We run AssemblyAI Universal-3 in production and transcribe several thousand minutes of long-form interview audio per week. This piece is the workflow we'd hand to an indie director or assistant editor opening a new project tomorrow.
What a paper edit is, and why doc editors live in it
A paper edit is a marked-up transcript of every interview, with the keeper quotes highlighted, themes color-coded, and timecodes preserved so each selected line can be pulled back into Premiere, Resolve, or Avid as a clip. You edit the film on paper first — sequencing scenes, building act structure, finding the throughline — before you ever touch the NLE.
The reason is simple math: scrubbing a 90-minute interview to find one sentence takes 20–40 minutes; finding it in a transcript takes 10 seconds. With 30 hours of interviews, the scrub-based approach is structurally impossible.
A paper edit also solves a problem unique to documentary: subjects rarely speak in clean soundbites. They ramble, backtrack, and reach the point three minutes after they started. You frequently want the setup from minute 12 stitched to the payoff from minute 45 — a Frankenstein cut that's invisible to the viewer if you got the words right. You cannot find those stitches by scrubbing. You find them by reading.
Once the paper edit is locked, the assistant editor builds a radio edit in the timeline — an audio-only assembly matching the paper script. Only after the radio edit flows do you start worrying about b-roll, lower thirds, and grade. Without a transcript, this whole sequence collapses.
Time math: 30 hours of interviews, two ways
Human transcription at professional speed runs about 4× real-time for clean single-speaker audio and 6–8× for multi-speaker interview audio with overlap. A 30-hour corpus is therefore 120–240 hours of typing. At Rev's $1.50/min human tier, that's $2,700 in transcription costs alone; $5,400 if you need verbatim with timestamps.
AI transcription runs faster than real-time on a single file and effectively parallel across files. Thirty 60-minute interviews submitted in batch finish in roughly 30–90 minutes of wall-clock time depending on queue depth. We see ~92% accuracy (WER ~7.88%) on clean 48 kHz boom-mic interview audio — which means roughly one word in twelve needs an editor's eye, almost always a name, a place, or a technical term.

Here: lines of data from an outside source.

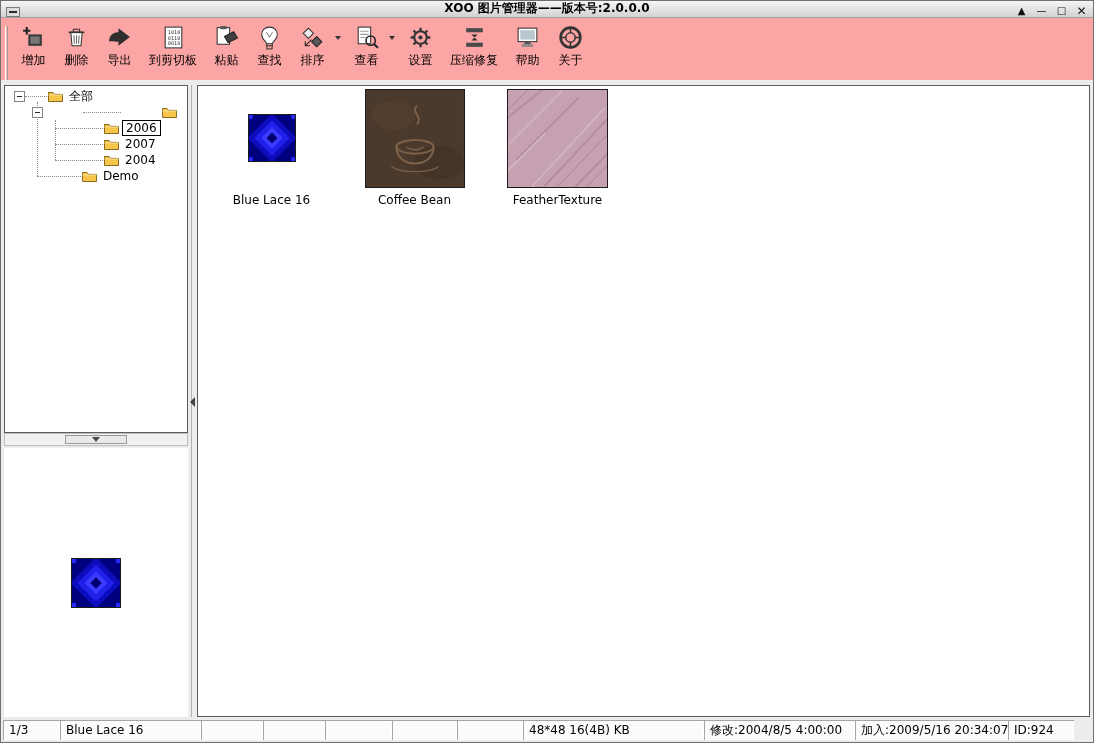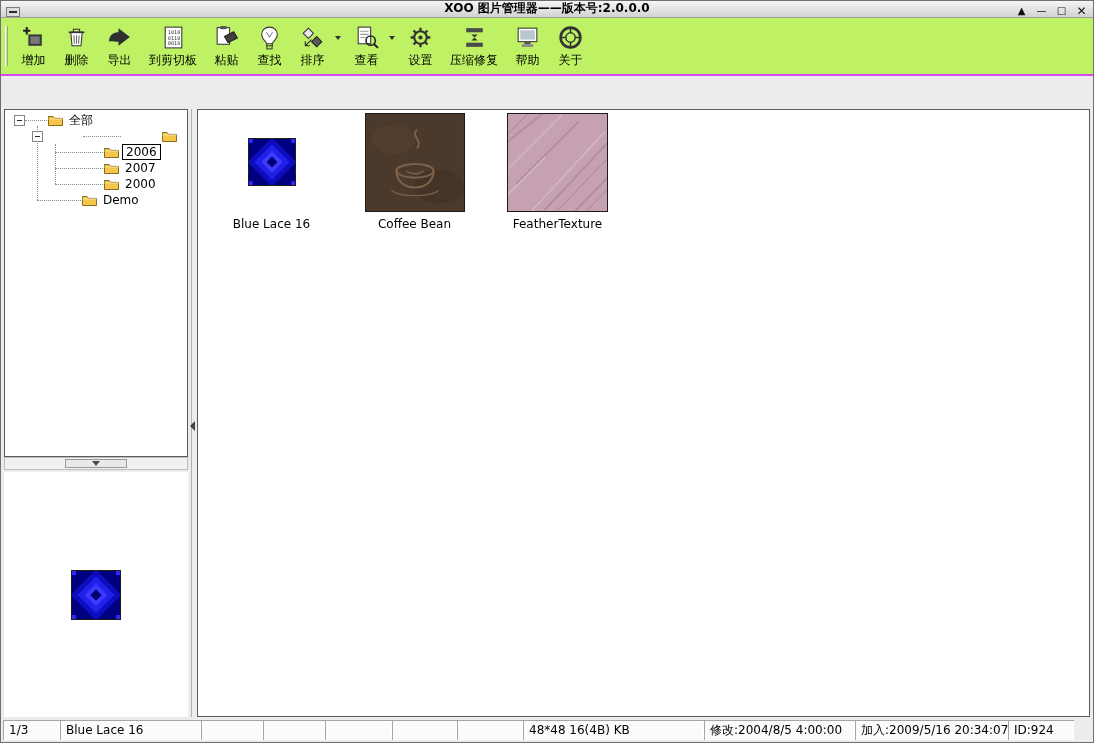"增加" .toolbar { background: #bef264 -> #fca5a5; border-bottom: 2px solid #d946ef -> 2px solid #a16207; height: 58px -> 72px }
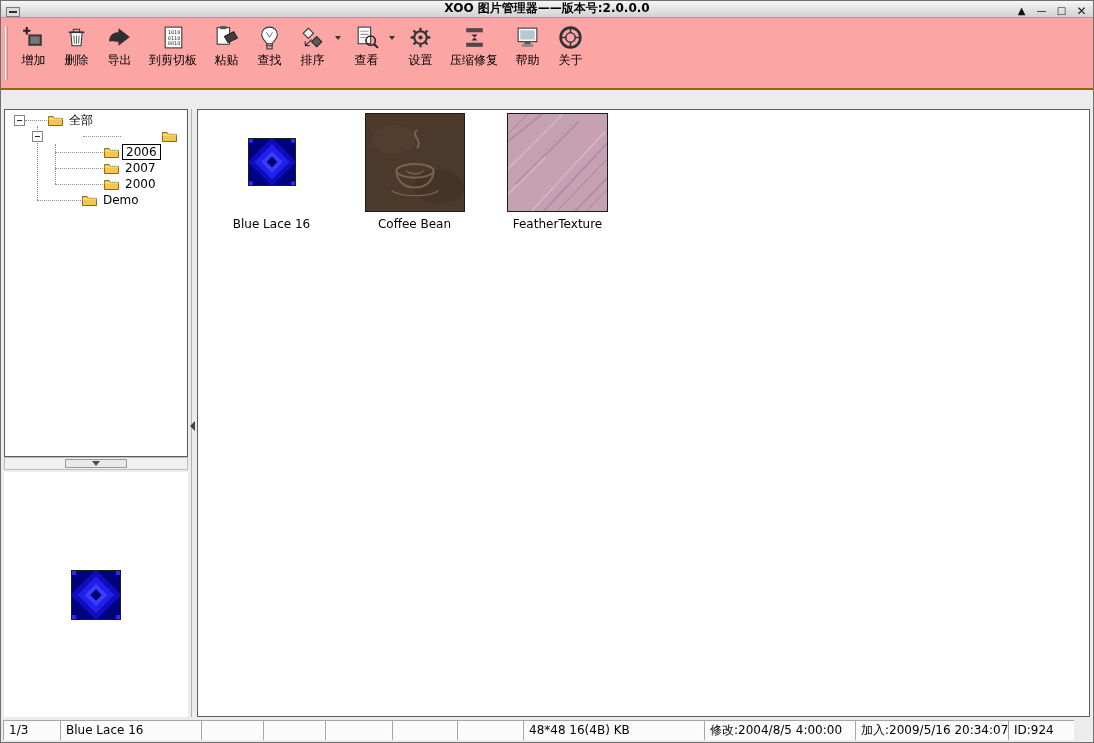"全部" .content { margin-top: 24px -> none }
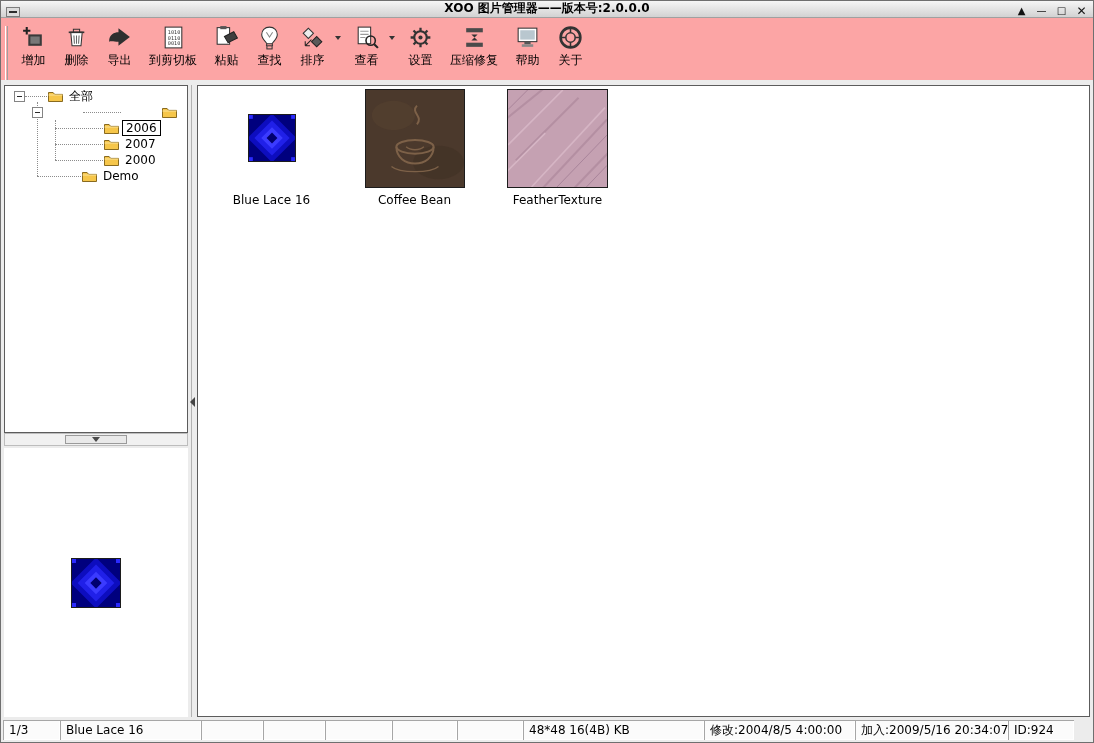"2000" span.node-label { text: 2000 -> 2004 }
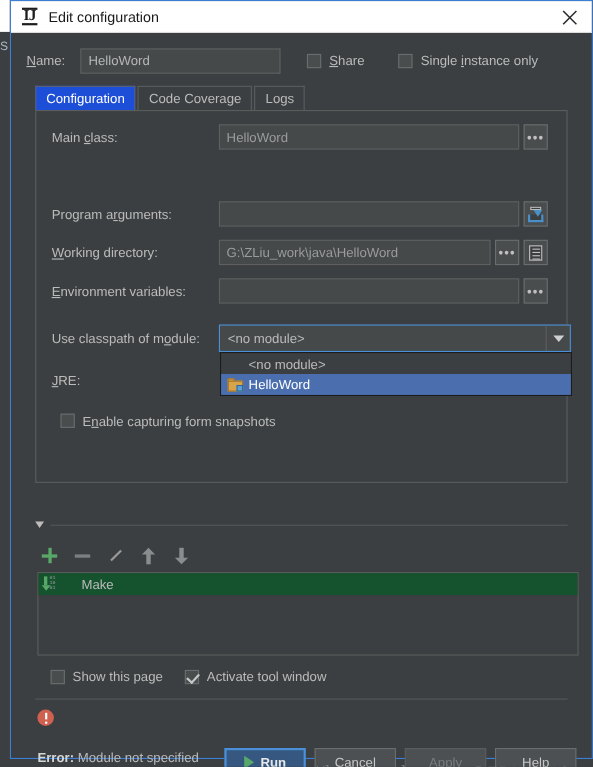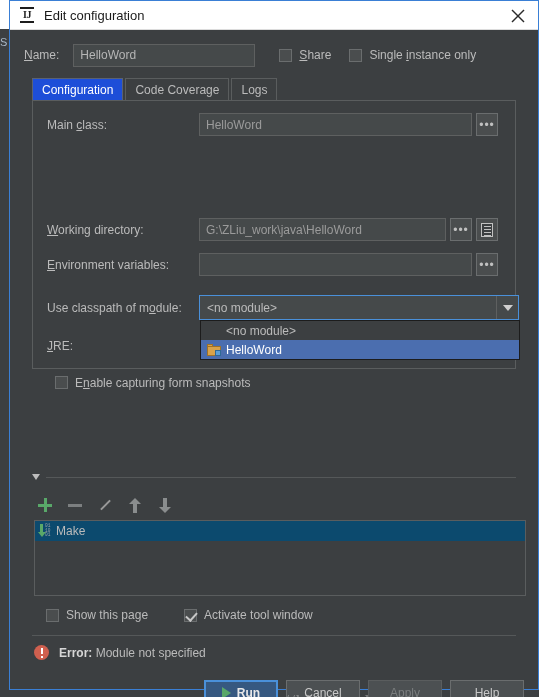"IJ" .ij-logo .glyph { font-size: 10px -> 14px }
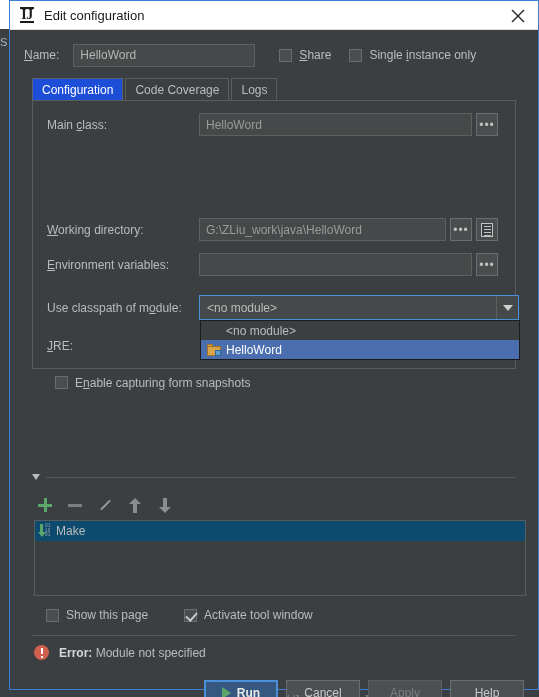"Share" .topchecks { gap: 18px -> 31px }
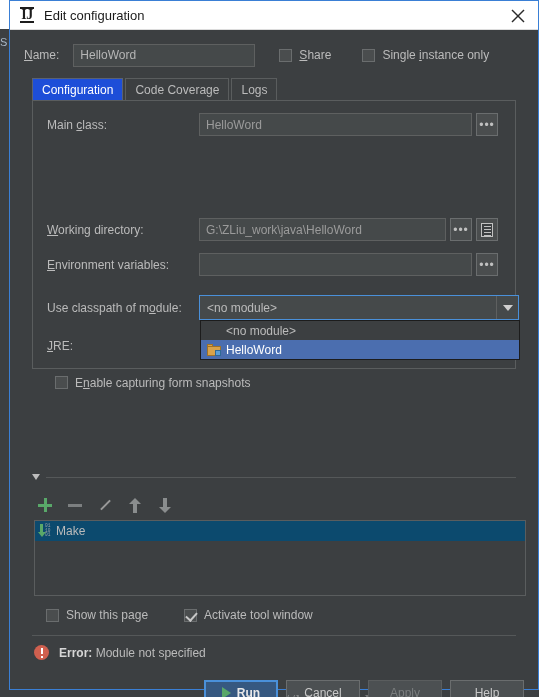"Main class:" .panel { height: 269px -> 339px }
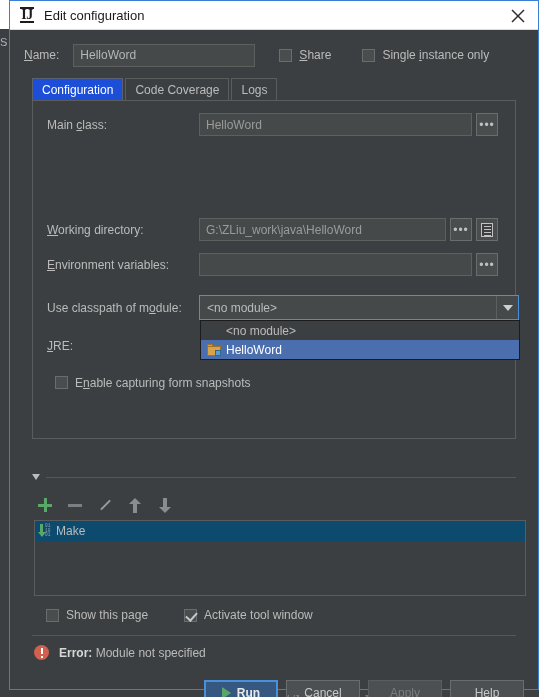"Program arguments:" div.frow { html: none -> <div> <span>Program a<u>r</u>guments:</span> <input> <div> <span> <span></span> <span></span> <span></span> </span> </div> </div> }
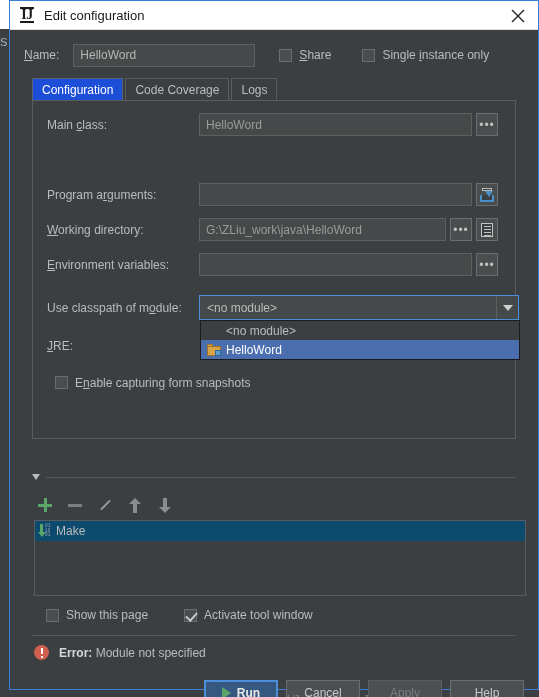"Make" .bl-row { background: #0c4a6e -> #14532d; gap: 2px -> 20px }
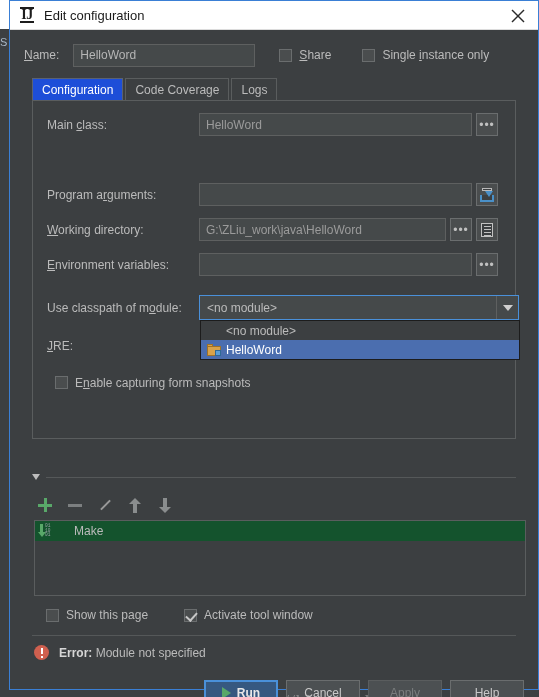"Show this page" .bl-checks { gap: 36px -> 20px }
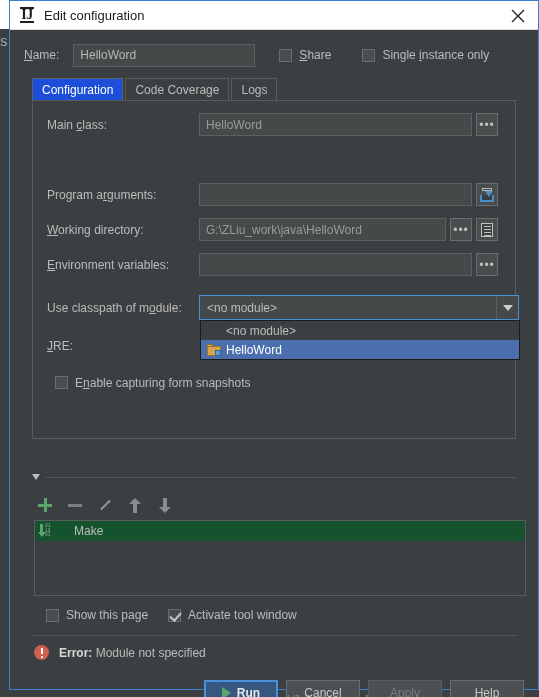"Error: Module not specified" .err { align-items: flex-end -> flex-start; flex-direction: none -> column; gap: 10px -> 22px }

Your real cost is the cleanup pass. Plan 15–25 minutes of human review per hour of audio for a paper-edit-grade transcript — call it 8 hours of editor time for the full 30-hour corpus, versus 120+ hours of typing.
For typical indie filmmaker transcription budgets, the entire corpus lands under $40 in compute on a Pro plan at $19/month (as of May 2026): 600 audio-minutes/month covers 10 hours of interviews, then overage at $0.04/minute on Pro covers the remainder. Roughly $34 versus $2,700.
Timestamps are everything
A documentary transcript without timecode is a magazine article. The point of the paper edit is round-tripping selections back to the NLE, and that requires timestamps your editor can act on.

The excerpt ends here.